In the security.xml file of the spring security project, I just added

<intercept-url pattern="/arcgis/**"
                access="hasRole('ROLE_ADMIN')"/>

This is subject to change but it did allow me to prove that visiting https://{myserver}/arcgis requires the user to login. All spring overlay does is allow me to add to the arcgis.war file. The result would be the same if I just took the contents of my spring security war file and manually moved them into the arcgis war file. I originally deployed just the arcgis war file without any security. At that point, the services were exposed to everyone. It was only after merging in the spring security project that I was able to secure the services.

LeoDonahue · ‎11-12-2013

I see.

I haven't used Spring for anything yet. It looks like it gives you a custom springSecurityFilterChain Filter to secure the URLs.
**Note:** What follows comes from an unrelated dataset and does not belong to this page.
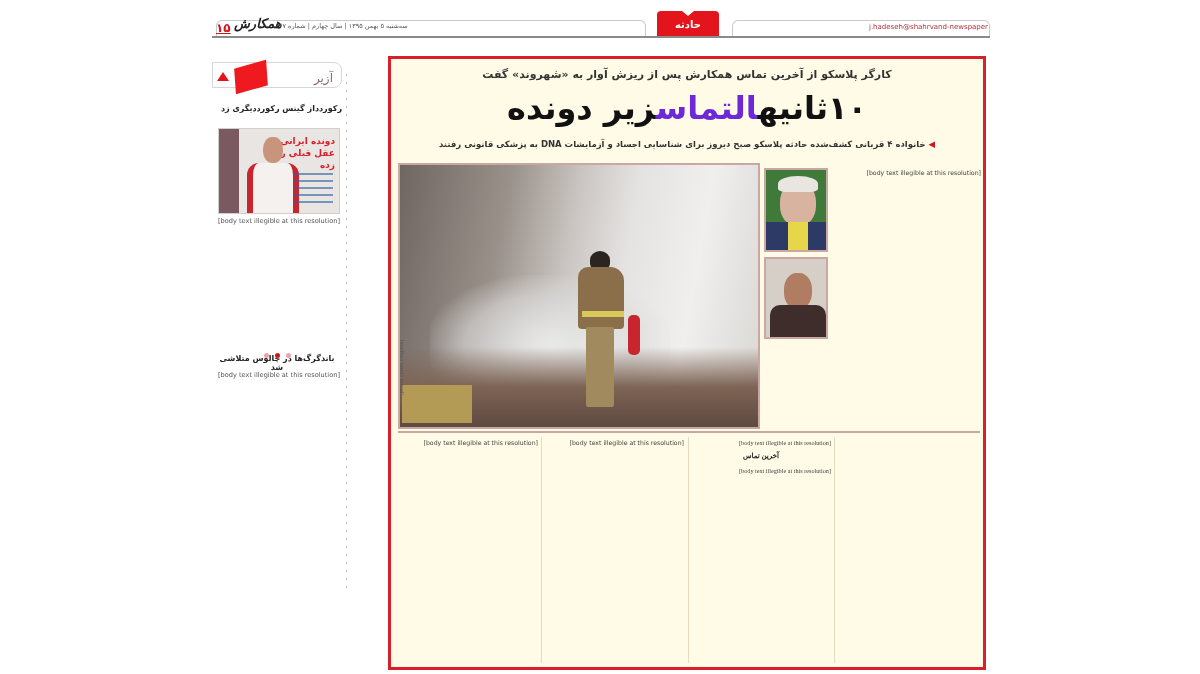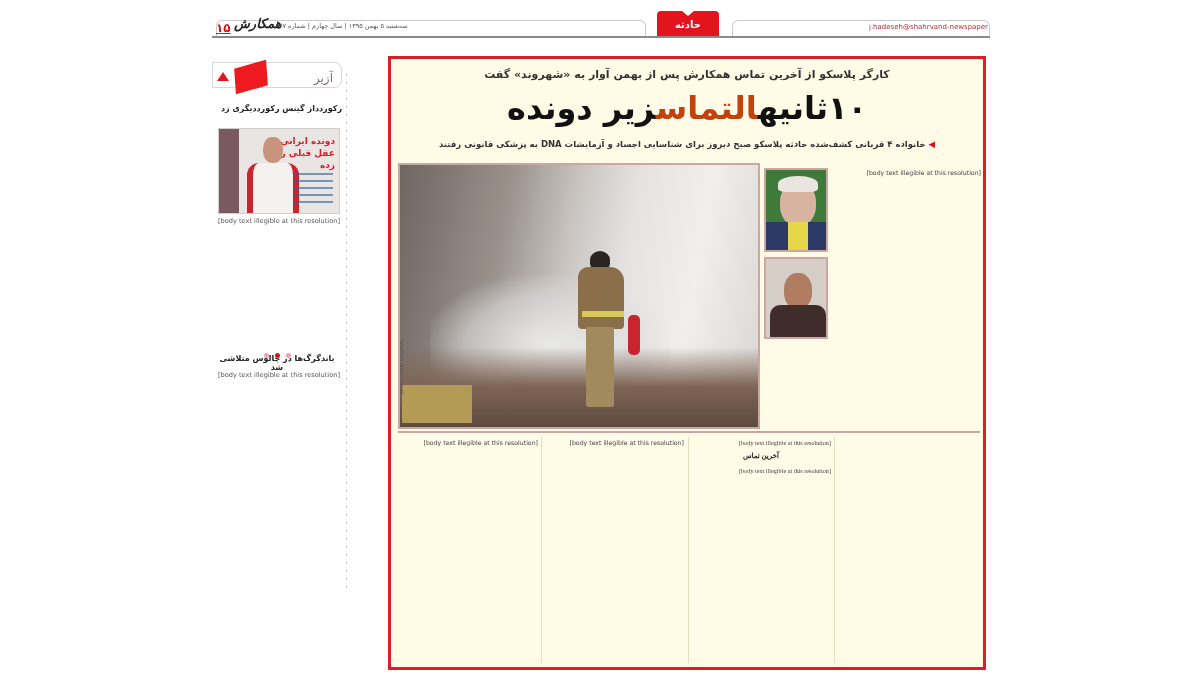"کارگر پلاسکو از آخرین تماس" div.kicker { text: بهمن -> ریزش }
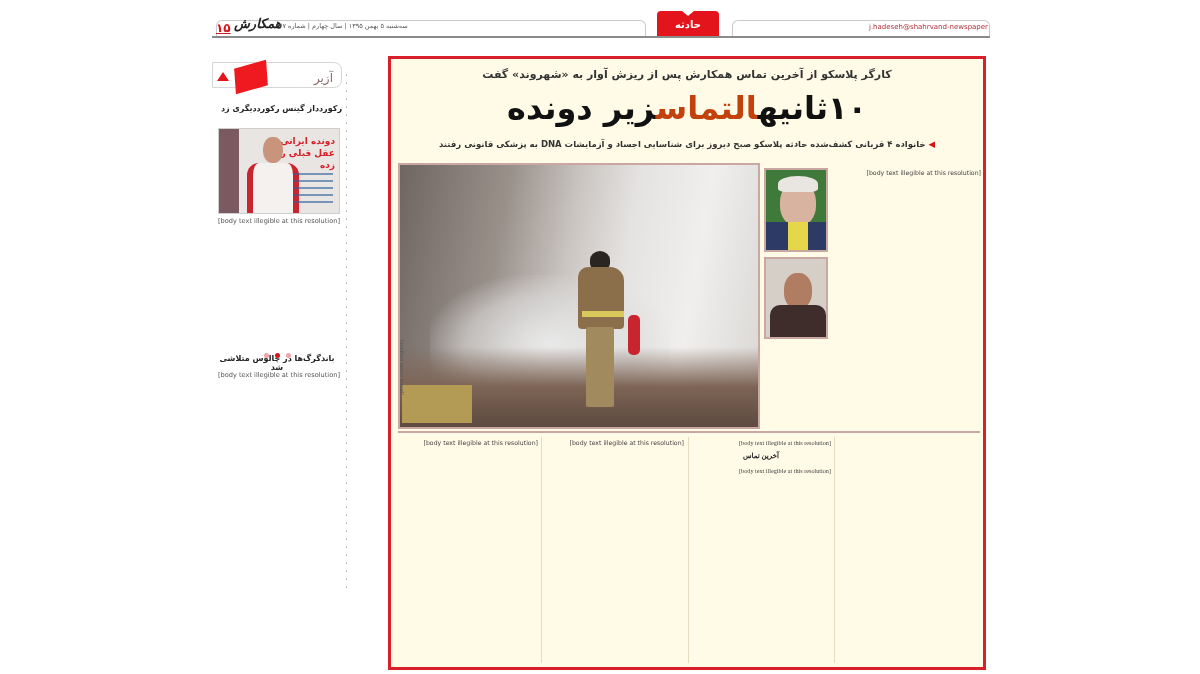"التماس" .headline .hl-red { color: #c2410c -> #6d28d9 }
What happens to http://yourserver/arcgis if your SpringSecurityProjectName web app crashes?

It seems like all this does is move the security configuration from the web container to the Spring Framework?

NicCampbell · ‎11-12-2013

I see.

I haven't used Spring for anything yet. It looks like it gives you a custom springSecurityFilterChain Filter to secure the URLs.

What happens to http://yourserver/arcgis if your SpringSecurityProjectName web app crashes?

It seems like all this does is move the security configuration from the web container to the Spring Framework?

That's an excellent question. The answer to that may very well cause me to use option 2 instead of option 1. I'll post again if I get a definitive answer. My hope would be that since they're running under the same java process, crashing one would crash the other. We'll have some white hat testers come in at some point and I'll offer this up as a potential exploit. Something I could do to ensure bringing down the security service would prevent access to the arcgis services would be to steal part of option two. I would allow users to login using spring security but only the arcgisUser would have access to arcgis services. The spring security application would have the token generated by arcgisUser to access the url. If it crashed, the user would need to login as arcgisUser to gain access to the site (which they wouldn't be able to do). This would involve ensuring the user was never directed to a url containing the token but I believe it's possible. The advantage I've seen to moving the security configuration to the spring framework is that it allows you to provide authorization down to the method level. The spring framework seems pretty powerful but since I'm pretty green I'll abstain from making any claims beyond saying, yes, it allows you to move the security configuration out of the web container.

LeoDonahue · ‎11-12-2013

Just so I'm on the same page here. You want to secure user access to making requests to your arcgis.war URL. Or are you trying to add security to an application that consumes the arcgis.war?

I ask because you have mentioned using tokens and also securing your web app down to the method level. The method level of your application or the method level of say an ArcGIS Geometry service?